20140627

La obra de arte


El poeta Ricardo Yáñez dice que ese cuadro de Dalí donde aparece una Venus convertida en gavetero, es sólo una alegoría de lo que es el arte; en particular, la obra artística: ahí está, es relativamente bella por sí misma, y dado el caso, tiene el mismo valor que una frase cursi, un cromo de calendario o una modelo de Play Boy... Su estética es más o menos irreprochable. 

En el caso de la auténtica obra de arte, sin embargo, «las apariencias engañan»: su forma parece unitaria, pero al contrario de nuestros demás ejemplos, eso es una ilusión. En realidad se trata de un piso falso que en cualquier momento se derrumba bajo nuestros pies y nos hace caer –veces con suavidad, veces con violencia– en un mundo vago, inesperado; casi siempre confuso. Como en el cuadro de Dalí, revela ser una gaveta (o muchas) que debemos llenar con nuestra propia vivencia del mundo; un anzuelo que nos atrapa y obliga a vivir desde ella misma.
Y la vida, esa colección de milagros cotidianos que aparecen ante nosotros como ajenos e intrascendentes, no es más que una obra de arte. Sólo espera que nos desperecemos un poco para tendernos el lazo y hacernos vivirla desde alguno de sus instantes, para convertirla (convertirnos) en arte junto con ella, aunque sea durante un segundo.
Por eso tememos tanto involucrarnos en sucesos trágicos, sacar un libro de su estante, levantar la voz en público: porque así nomás, de inmediato, nos hacemos partícipes de ello; caemos en la trampa y no podemos dejar de comulgar, de hacernos parte esencial, y eso trastoca nuestro mundo, ése que construimos con lo que creemos seguro. De pronto somos ‘otro’, desconocido e imprevisto.
Por eso, también, nos gusta ver la historia como una sucesión de hechos acabados, perfectamente encuadrados por fechas, nombres, lugares; por eso entendemos la matemática como un complicado formulario de cuestiones intangibles... Por eso el arte, el pobre arte, se debe conformar con la soledad del museo, la librería, el empolvado ejemplar que luce su lomo en el librero: es el que más aterra incluso como mera posibilidad, porque su efecto en nosotros es el más impredecible.

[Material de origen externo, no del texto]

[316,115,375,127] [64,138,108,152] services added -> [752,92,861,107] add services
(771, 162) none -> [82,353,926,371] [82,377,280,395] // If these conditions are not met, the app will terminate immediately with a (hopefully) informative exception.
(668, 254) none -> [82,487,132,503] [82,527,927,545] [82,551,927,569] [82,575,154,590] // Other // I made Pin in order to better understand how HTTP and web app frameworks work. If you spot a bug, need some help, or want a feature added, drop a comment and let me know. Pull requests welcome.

Sabemos que el artista es alguien capaz de ver otras cosas, de atrapar el instante; de ver en todo algo que molesta nuestra tranquilidad: ¿hay aberración peor que buscar belleza en el Waterloo narrado por Víctor Hugo o en la vista un hombre apuñalado en la acera, sangrante, agónico, cual salido de The Clockwork Orange; incapaz de pensar siquiera en la compasión?

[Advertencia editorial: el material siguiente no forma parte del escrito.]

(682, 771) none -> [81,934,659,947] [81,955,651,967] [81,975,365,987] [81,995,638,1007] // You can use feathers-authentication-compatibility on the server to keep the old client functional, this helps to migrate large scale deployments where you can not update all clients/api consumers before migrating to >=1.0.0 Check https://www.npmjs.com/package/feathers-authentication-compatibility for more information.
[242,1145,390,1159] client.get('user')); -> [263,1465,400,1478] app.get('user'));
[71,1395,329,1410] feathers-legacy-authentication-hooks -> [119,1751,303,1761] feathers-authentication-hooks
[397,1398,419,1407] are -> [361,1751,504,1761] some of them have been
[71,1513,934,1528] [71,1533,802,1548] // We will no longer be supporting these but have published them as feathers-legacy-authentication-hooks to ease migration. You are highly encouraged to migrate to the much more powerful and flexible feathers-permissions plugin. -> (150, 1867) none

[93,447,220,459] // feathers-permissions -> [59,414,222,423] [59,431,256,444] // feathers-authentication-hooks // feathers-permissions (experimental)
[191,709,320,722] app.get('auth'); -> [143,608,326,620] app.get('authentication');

Más grave es que al artista no le importe su propia estabilidad, y sabemos que con ello arriesga la integridad, cuando no la vida.

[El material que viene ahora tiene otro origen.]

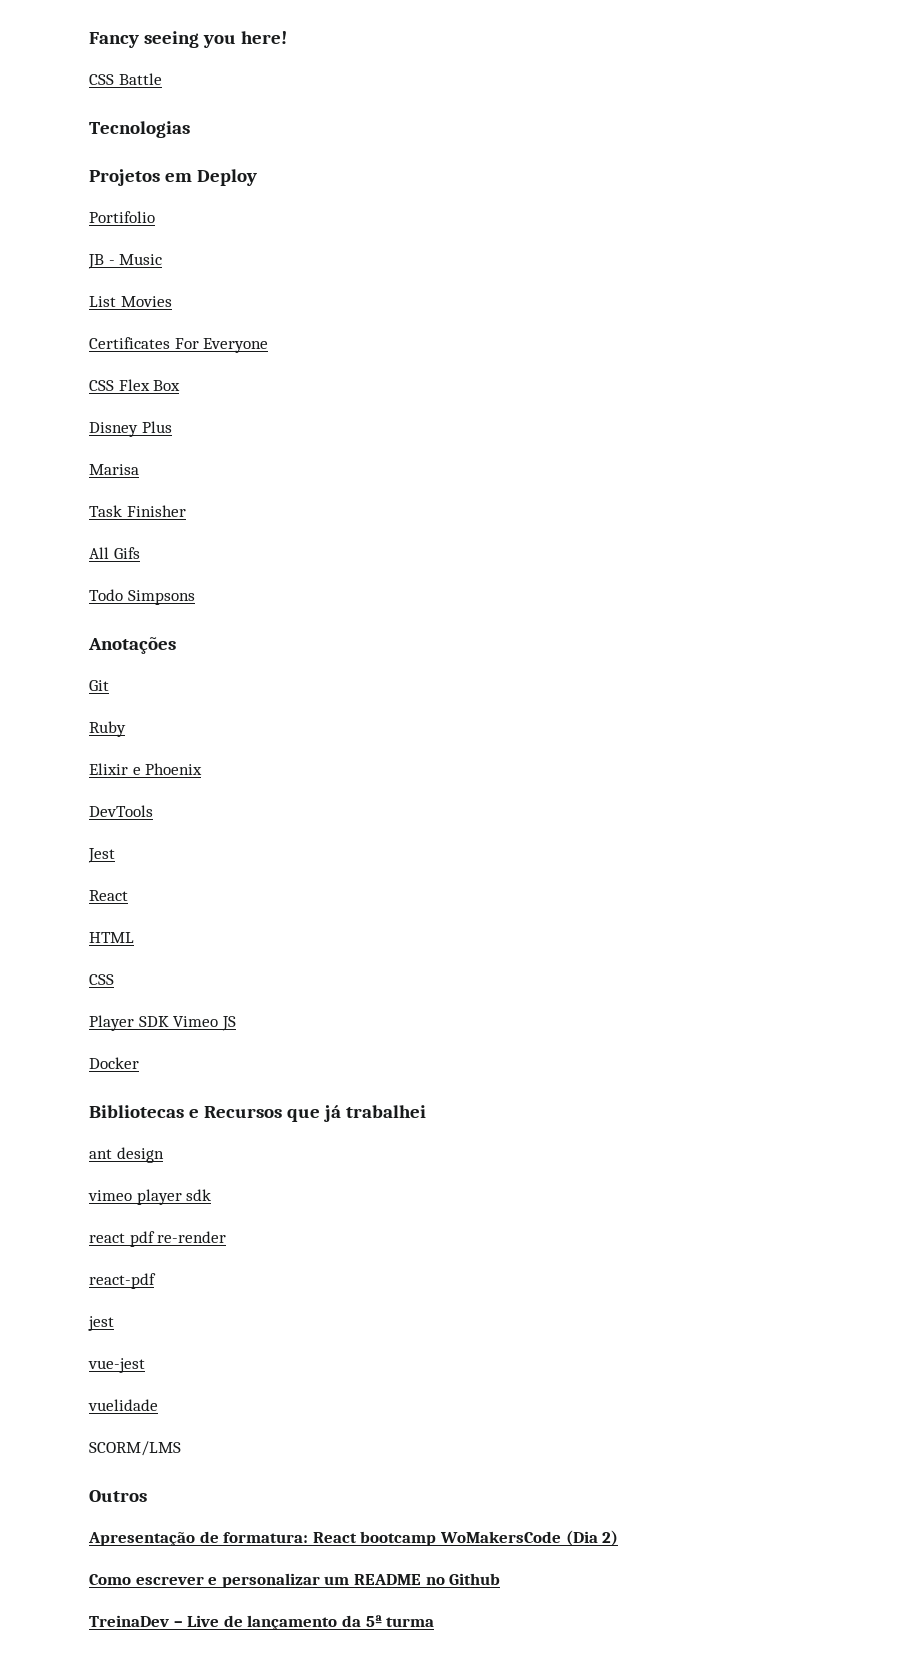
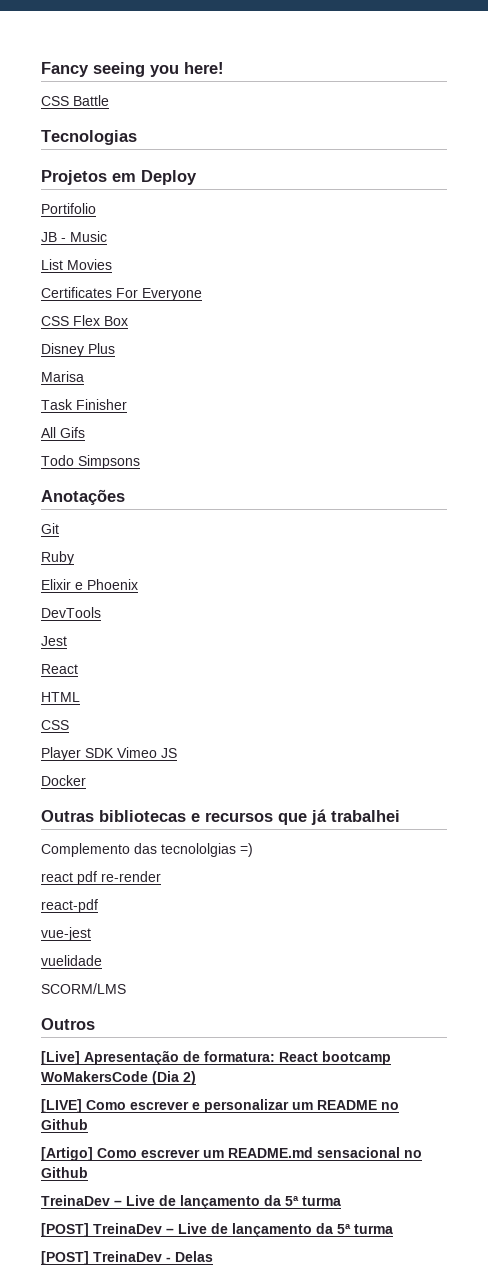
[89,1105,282,1118] Bibliotecas e Recursos -> [41,810,273,822] Outras bibliotecas e recursos
[89,1147,164,1163] [88,1189,212,1205] ant design // vimeo player sdk -> [41,843,253,857] Complemento das tecnololgias =)
[88,1316,114,1331] // jest -> (98, 906) none
(147, 1496) none -> [41,1051,80,1065] [Live]
(619, 1538) none -> [41,1099,82,1113] [LIVE]
[89,1615,435,1630] // TreinaDev – Live de lançamento da 5ª turma -> [41,1147,422,1161] [41,1167,88,1178] [41,1195,341,1209] [41,1223,393,1237] [41,1251,213,1265] // [Artigo] Como escrever um README.md sensacional no Github // TreinaDev – Live de lançamento da 5ª turma // [POST] TreinaDev – Live de lançamento da 5ª turma // [POST] TreinaDev - Delas

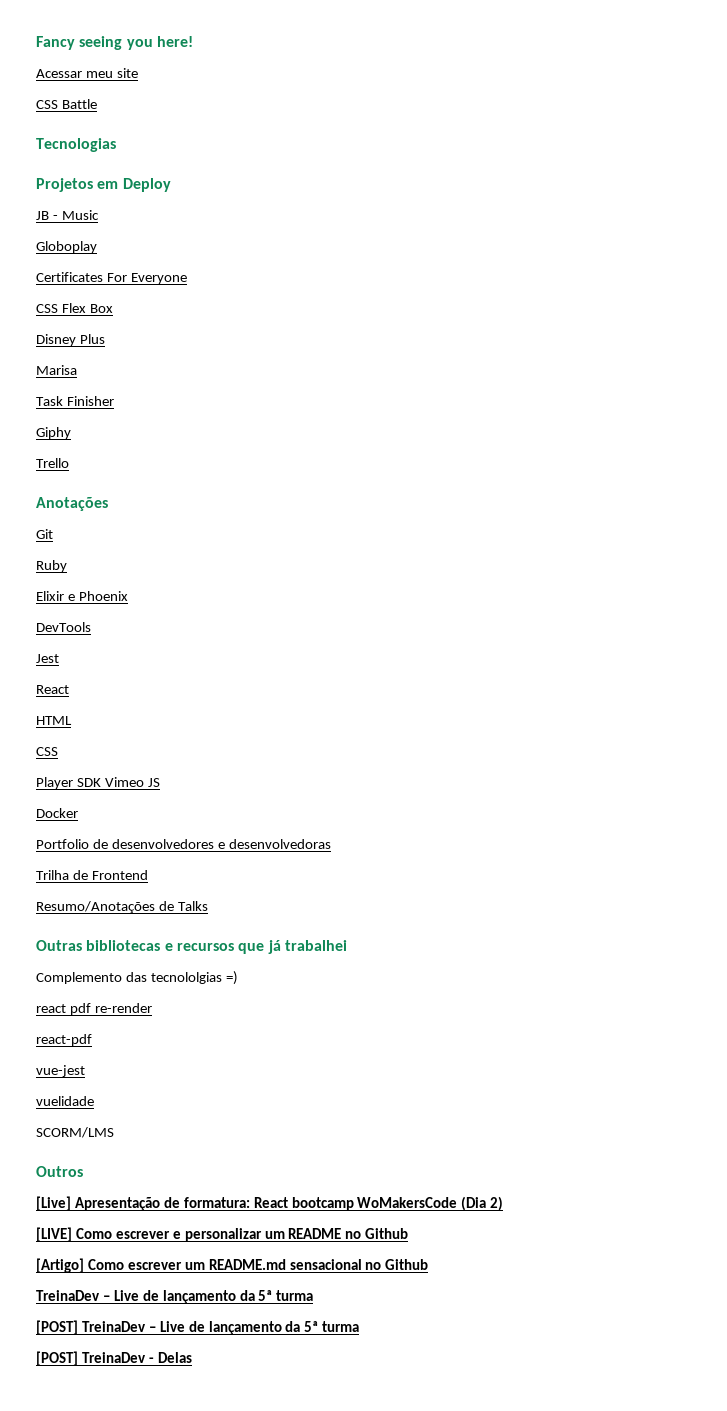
(224, 68) none -> [36,68,138,78] // Acessar meu site
[41,203,96,214] // Portifolio -> (171, 185) none
[41,259,112,270] List Movies -> [36,241,97,253] Globoplay
[41,427,85,438] [41,455,140,469] All Gifs // Todo Simpsons -> [36,427,71,439] [36,458,69,468] Giphy // Trello
(86, 780) none -> [36,839,331,849] [36,870,148,880] [36,901,208,913] // Portfolio de desenvolvedores e desenvolvedoras // Trilha de Frontend // Resumo/Anotações de Talks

Pero no. Hay algo todavía peor: en el fondo reconocemos que él está, de alguna manera, en lo correcto; que negarse a abrir la propia vida ante la Vida del universo –y aprehender ésta con la propia– es un pecado capital: es negar la comunión, esa verdad evangélica que el Nazareno nos enseña con su vida, arte supremo de hacer y hacerse con el mundo.
Su guerra –como debería ser la nuestra, como es la del artista– es contra sí mismo, contra el «así es y así debe ser» que grabamos con letras doradas en nuestra conciencia: las eternas tentaciones del desierto.




De la columna «El Diario Mundo», 1998.